Samples: 153
PROTOCOL:
- Fixation: in acetone 10 min at RT
- Wash 2 times with PBS (5 min) with agitation
- Use the marker(DakoPen) to highlight the location of the sample without exerting excessive pressure.
Indicate the sample number and the date in pencil on the frosted glass and place the samples in the humid chamber. - Blocking: cover the entire sample with 0.3% Triton in Goat Serum 5% blockade solution. Incubate 1 hour at RT in a humid chamber .

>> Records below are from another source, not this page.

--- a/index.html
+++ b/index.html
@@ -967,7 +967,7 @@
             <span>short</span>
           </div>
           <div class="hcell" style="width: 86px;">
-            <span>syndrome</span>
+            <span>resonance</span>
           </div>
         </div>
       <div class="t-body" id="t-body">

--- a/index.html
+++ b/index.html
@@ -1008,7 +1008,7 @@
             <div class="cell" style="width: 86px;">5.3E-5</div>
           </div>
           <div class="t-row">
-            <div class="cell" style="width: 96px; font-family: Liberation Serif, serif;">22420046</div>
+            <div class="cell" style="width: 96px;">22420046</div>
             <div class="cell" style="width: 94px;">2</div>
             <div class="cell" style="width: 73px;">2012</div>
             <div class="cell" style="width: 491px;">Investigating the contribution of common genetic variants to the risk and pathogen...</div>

- Dilute the serum samples 1/100 in 5% goat –> add 200 mcL /sample of diluted serum and incubate 1 h at TA in the humid chamber.
- Dilute commercial primary antibody ANO2 (TA316534 OriGene) diluted 1/100 with goat serum 5% –> Add 200 mcL /sample of the commercial diluted antibody and incubate 1 h at TA in the humid chamber.

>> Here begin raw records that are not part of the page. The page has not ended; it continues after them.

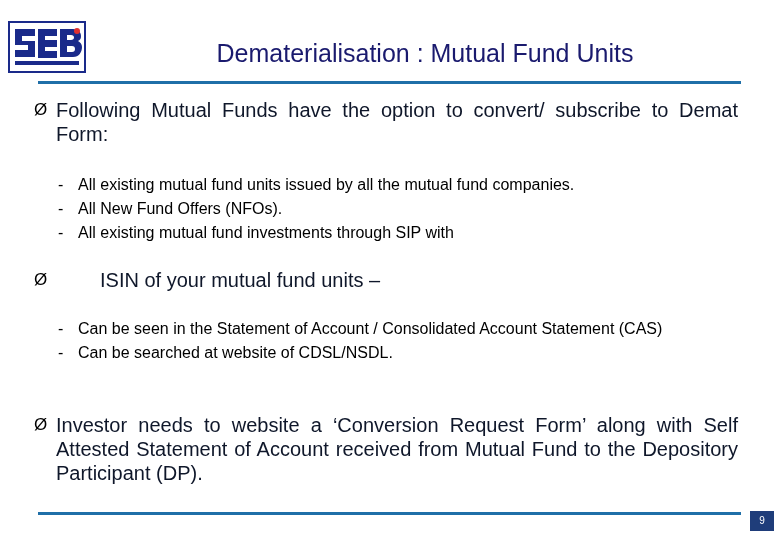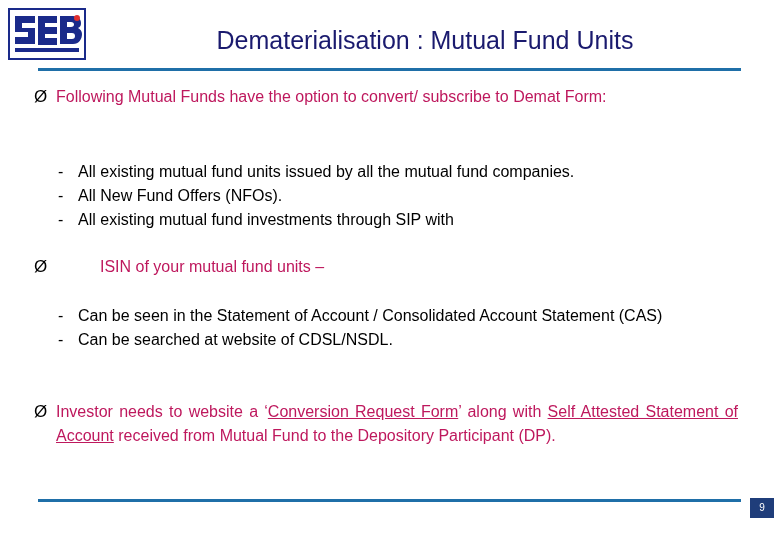--- a/index.html
+++ b/index.html
@@ -16,7 +16,7 @@
   }
   .slide {
     position: absolute;
-    left: 0; top: 0;
+    left: 0; top: 13px;
     width: 780px;
     height: 396px;
     background: #ffffff;

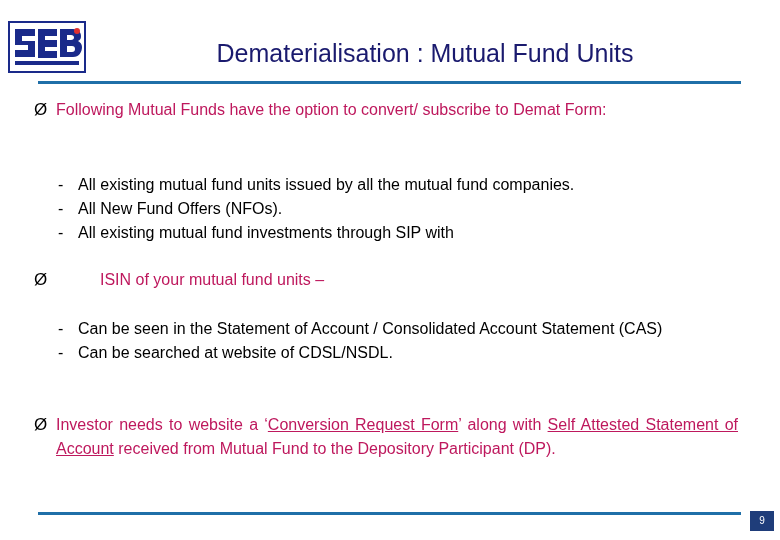--- a/index.html
+++ b/index.html
@@ -79,9 +79,9 @@
     padding-left: 2px;
   }
   .b1-text {
-    font-size: 16px;
-    line-height: 24px;
-    color: #be185d;
+    font-size: 20px;
+    line-height: 24px;
+    color: #0f172a;
     text-align: justify;
   }
   .b1-text.nojust { text-align: left; margin-left: 44px; }

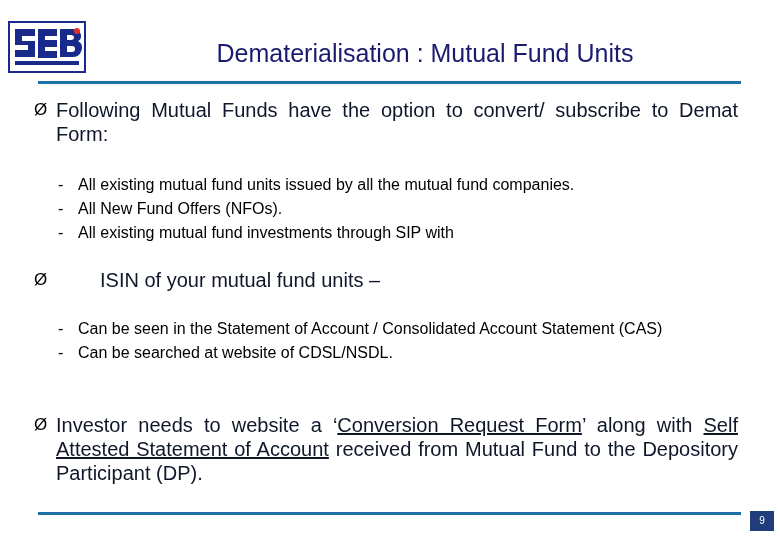--- a/index.html
+++ b/index.html
@@ -105,7 +105,7 @@
   }
   .b2-text.nojust { text-align: left; }
 
-  .u { text-decoration: underline; }
+  .u { }
 
   
   #block1 { position: absolute; left: 32px; top: 5px;  width: 706px; }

- Wash 2 times with PBS (5 min) with agitation
- Secondary antibodies: dilute GAR488 and GAH 594 1/1000 with 5% goat serum –> incubate 1 h at TA in the humid chamber.
- Wash 2 times with PBS (5 min) with agitation
- Mount the preparation with Fluoromount
RESULTS: Inespecific staining, maybe because the teasing is permeabilized. We will have to perform it only with the secondary antibody and do the teasing in healthy controls.